#### [Problem statement]
Could you reproduce all of the following entries exactly?
(Beginning of Available data)
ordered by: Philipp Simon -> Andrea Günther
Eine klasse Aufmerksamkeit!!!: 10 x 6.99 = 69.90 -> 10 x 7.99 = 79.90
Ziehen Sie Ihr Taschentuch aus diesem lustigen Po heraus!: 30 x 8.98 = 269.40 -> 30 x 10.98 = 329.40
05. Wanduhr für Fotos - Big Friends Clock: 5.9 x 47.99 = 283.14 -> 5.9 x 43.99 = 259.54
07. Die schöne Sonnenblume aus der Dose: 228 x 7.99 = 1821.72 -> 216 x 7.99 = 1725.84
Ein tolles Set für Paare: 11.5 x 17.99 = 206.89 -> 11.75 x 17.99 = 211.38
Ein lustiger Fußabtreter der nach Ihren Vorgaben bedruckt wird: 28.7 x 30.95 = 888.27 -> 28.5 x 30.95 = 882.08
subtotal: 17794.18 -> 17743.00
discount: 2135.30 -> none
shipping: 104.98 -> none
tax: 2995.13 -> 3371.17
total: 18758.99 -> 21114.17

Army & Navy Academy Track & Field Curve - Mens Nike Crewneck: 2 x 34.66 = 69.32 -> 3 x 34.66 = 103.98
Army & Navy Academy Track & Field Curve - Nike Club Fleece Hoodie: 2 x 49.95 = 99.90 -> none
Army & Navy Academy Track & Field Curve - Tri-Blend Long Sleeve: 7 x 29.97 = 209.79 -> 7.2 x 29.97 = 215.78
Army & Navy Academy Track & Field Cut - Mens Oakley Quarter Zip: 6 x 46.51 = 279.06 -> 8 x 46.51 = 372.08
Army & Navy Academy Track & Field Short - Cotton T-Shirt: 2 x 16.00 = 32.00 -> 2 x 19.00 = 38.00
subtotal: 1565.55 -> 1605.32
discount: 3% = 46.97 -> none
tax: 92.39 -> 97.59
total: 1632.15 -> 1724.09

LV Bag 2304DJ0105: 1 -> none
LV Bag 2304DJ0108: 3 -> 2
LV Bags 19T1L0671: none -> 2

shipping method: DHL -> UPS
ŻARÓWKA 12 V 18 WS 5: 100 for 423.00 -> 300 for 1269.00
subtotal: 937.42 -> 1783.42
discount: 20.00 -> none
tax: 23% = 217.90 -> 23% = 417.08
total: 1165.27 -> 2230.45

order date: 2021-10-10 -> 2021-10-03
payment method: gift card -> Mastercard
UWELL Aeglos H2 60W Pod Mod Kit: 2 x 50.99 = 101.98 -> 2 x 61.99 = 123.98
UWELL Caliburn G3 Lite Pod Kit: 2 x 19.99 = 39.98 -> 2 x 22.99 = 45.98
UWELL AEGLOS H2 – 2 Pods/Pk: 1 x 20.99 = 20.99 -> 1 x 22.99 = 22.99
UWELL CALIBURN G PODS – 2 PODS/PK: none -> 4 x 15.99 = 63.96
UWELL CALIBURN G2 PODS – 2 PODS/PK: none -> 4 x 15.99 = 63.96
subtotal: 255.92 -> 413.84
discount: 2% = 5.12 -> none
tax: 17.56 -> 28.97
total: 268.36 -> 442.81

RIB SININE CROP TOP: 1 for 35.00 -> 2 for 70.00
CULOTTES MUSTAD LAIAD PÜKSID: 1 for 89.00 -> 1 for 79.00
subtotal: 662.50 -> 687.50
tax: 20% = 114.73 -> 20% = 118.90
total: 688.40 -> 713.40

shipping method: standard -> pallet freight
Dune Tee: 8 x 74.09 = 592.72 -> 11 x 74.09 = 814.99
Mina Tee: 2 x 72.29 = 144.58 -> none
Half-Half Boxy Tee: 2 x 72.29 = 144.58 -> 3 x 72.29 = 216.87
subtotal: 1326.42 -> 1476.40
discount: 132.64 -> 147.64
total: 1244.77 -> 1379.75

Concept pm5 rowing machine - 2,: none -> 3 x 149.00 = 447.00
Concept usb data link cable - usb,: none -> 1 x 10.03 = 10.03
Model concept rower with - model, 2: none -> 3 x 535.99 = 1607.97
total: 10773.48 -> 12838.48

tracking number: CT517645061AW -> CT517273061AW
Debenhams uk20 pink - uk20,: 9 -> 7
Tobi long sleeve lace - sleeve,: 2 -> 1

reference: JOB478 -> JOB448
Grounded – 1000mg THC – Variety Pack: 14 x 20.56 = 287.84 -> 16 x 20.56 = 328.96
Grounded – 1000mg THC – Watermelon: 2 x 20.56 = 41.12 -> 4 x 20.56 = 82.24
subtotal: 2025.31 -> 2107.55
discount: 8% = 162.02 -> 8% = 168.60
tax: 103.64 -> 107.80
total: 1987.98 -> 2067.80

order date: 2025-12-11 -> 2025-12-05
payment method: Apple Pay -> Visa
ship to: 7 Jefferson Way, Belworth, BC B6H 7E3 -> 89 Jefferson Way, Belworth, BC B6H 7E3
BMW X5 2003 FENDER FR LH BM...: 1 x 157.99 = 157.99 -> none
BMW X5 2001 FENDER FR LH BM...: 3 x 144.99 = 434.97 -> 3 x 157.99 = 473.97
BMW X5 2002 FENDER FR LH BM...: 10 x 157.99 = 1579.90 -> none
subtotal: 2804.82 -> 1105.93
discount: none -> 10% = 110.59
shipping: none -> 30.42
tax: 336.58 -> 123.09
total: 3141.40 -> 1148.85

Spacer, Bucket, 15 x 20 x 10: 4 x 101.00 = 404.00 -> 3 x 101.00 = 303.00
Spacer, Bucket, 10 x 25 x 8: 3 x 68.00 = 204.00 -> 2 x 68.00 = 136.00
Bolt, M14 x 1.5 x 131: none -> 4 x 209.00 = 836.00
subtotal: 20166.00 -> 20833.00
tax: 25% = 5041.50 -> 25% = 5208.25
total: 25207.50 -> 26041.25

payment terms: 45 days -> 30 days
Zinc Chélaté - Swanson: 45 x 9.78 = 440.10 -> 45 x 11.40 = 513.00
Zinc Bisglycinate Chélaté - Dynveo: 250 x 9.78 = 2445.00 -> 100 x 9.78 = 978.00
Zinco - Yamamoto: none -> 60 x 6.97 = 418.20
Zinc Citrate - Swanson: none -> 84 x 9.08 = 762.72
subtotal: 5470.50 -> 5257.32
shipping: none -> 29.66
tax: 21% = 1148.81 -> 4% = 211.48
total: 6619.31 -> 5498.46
(End of Available data)
#### [Written solution]
ordered by: Philipp Simon -> Andrea Günther
Eine klasse Aufmerksamkeit!!!: 10 x 6.99 = 69.90 -> 10 x 7.99 = 79.90
Ziehen Sie Ihr Taschentuch aus diesem lustigen Po heraus!: 30 x 8.98 = 269.40 -> 30 x 10.98 = 329.40
05. Wanduhr für Fotos - Big Friends Clock: 5.9 x 47.99 = 283.14 -> 5.9 x 43.99 = 259.54
07. Die schöne Sonnenblume aus der Dose: 228 x 7.99 = 1821.72 -> 216 x 7.99 = 1725.84
Ein tolles Set für Paare: 11.5 x 17.99 = 206.89 -> 11.75 x 17.99 = 211.38
Ein lustiger Fußabtreter der nach Ihren Vorgaben bedruckt wird: 28.7 x 30.95 = 888.27 -> 28.5 x 30.95 = 882.08
subtotal: 17794.18 -> 17743.00
discount: 2135.30 -> none
shipping: 104.98 -> none
tax: 2995.13 -> 3371.17
total: 18758.99 -> 21114.17

Army & Navy Academy Track & Field Curve - Mens Nike Crewneck: 2 x 34.66 = 69.32 -> 3 x 34.66 = 103.98
Army & Navy Academy Track & Field Curve - Nike Club Fleece Hoodie: 2 x 49.95 = 99.90 -> none
Army & Navy Academy Track & Field Curve - Tri-Blend Long Sleeve: 7 x 29.97 = 209.79 -> 7.2 x 29.97 = 215.78
Army & Navy Academy Track & Field Cut - Mens Oakley Quarter Zip: 6 x 46.51 = 279.06 -> 8 x 46.51 = 372.08
Army & Navy Academy Track & Field Short - Cotton T-Shirt: 2 x 16.00 = 32.00 -> 2 x 19.00 = 38.00
subtotal: 1565.55 -> 1605.32
discount: 3% = 46.97 -> none
tax: 92.39 -> 97.59
total: 1632.15 -> 1724.09

LV Bag 2304DJ0105: 1 -> none
LV Bag 2304DJ0108: 3 -> 2
LV Bags 19T1L0671: none -> 2

shipping method: DHL -> UPS
ŻARÓWKA 12 V 18 WS 5: 100 for 423.00 -> 300 for 1269.00
subtotal: 937.42 -> 1783.42
discount: 20.00 -> none
tax: 23% = 217.90 -> 23% = 417.08
total: 1165.27 -> 2230.45

order date: 2021-10-10 -> 2021-10-03
payment method: gift card -> Mastercard
UWELL Aeglos H2 60W Pod Mod Kit: 2 x 50.99 = 101.98 -> 2 x 61.99 = 123.98
UWELL Caliburn G3 Lite Pod Kit: 2 x 19.99 = 39.98 -> 2 x 22.99 = 45.98
UWELL AEGLOS H2 – 2 Pods/Pk: 1 x 20.99 = 20.99 -> 1 x 22.99 = 22.99
UWELL CALIBURN G PODS – 2 PODS/PK: none -> 4 x 15.99 = 63.96
UWELL CALIBURN G2 PODS – 2 PODS/PK: none -> 4 x 15.99 = 63.96
subtotal: 255.92 -> 413.84
discount: 2% = 5.12 -> none
tax: 17.56 -> 28.97
total: 268.36 -> 442.81

RIB SININE CROP TOP: 1 for 35.00 -> 2 for 70.00
CULOTTES MUSTAD LAIAD PÜKSID: 1 for 89.00 -> 1 for 79.00
subtotal: 662.50 -> 687.50
tax: 20% = 114.73 -> 20% = 118.90
total: 688.40 -> 713.40

shipping method: standard -> pallet freight
Dune Tee: 8 x 74.09 = 592.72 -> 11 x 74.09 = 814.99
Mina Tee: 2 x 72.29 = 144.58 -> none
Half-Half Boxy Tee: 2 x 72.29 = 144.58 -> 3 x 72.29 = 216.87
subtotal: 1326.42 -> 1476.40
discount: 132.64 -> 147.64
total: 1244.77 -> 1379.75

Concept pm5 rowing machine - 2,: none -> 3 x 149.00 = 447.00
Concept usb data link cable - usb,: none -> 1 x 10.03 = 10.03
Model concept rower with - model, 2: none -> 3 x 535.99 = 1607.97
total: 10773.48 -> 12838.48

tracking number: CT517645061AW -> CT517273061AW
Debenhams uk20 pink - uk20,: 9 -> 7
Tobi long sleeve lace - sleeve,: 2 -> 1

reference: JOB478 -> JOB448
Grounded – 1000mg THC – Variety Pack: 14 x 20.56 = 287.84 -> 16 x 20.56 = 328.96
Grounded – 1000mg THC – Watermelon: 2 x 20.56 = 41.12 -> 4 x 20.56 = 82.24
subtotal: 2025.31 -> 2107.55
discount: 8% = 162.02 -> 8% = 168.60
tax: 103.64 -> 107.80
total: 1987.98 -> 2067.80

order date: 2025-12-11 -> 2025-12-05
payment method: Apple Pay -> Visa
ship to: 7 Jefferson Way, Belworth, BC B6H 7E3 -> 89 Jefferson Way, Belworth, BC B6H 7E3
BMW X5 2003 FENDER FR LH BM...: 1 x 157.99 = 157.99 -> none
BMW X5 2001 FENDER FR LH BM...: 3 x 144.99 = 434.97 -> 3 x 157.99 = 473.97
BMW X5 2002 FENDER FR LH BM...: 10 x 157.99 = 1579.90 -> none
subtotal: 2804.82 -> 1105.93
discount: none -> 10% = 110.59
shipping: none -> 30.42
tax: 336.58 -> 123.09
total: 3141.40 -> 1148.85

Spacer, Bucket, 15 x 20 x 10: 4 x 101.00 = 404.00 -> 3 x 101.00 = 303.00
Spacer, Bucket, 10 x 25 x 8: 3 x 68.00 = 204.00 -> 2 x 68.00 = 136.00
Bolt, M14 x 1.5 x 131: none -> 4 x 209.00 = 836.00
subtotal: 20166.00 -> 20833.00
tax: 25% = 5041.50 -> 25% = 5208.25
total: 25207.50 -> 26041.25

payment terms: 45 days -> 30 days
Zinc Chélaté - Swanson: 45 x 9.78 = 440.10 -> 45 x 11.40 = 513.00
Zinc Bisglycinate Chélaté - Dynveo: 250 x 9.78 = 2445.00 -> 100 x 9.78 = 978.00
Zinco - Yamamoto: none -> 60 x 6.97 = 418.20
Zinc Citrate - Swanson: none -> 84 x 9.08 = 762.72
subtotal: 5470.50 -> 5257.32
shipping: none -> 29.66
tax: 21% = 1148.81 -> 4% = 211.48
total: 6619.31 -> 5498.46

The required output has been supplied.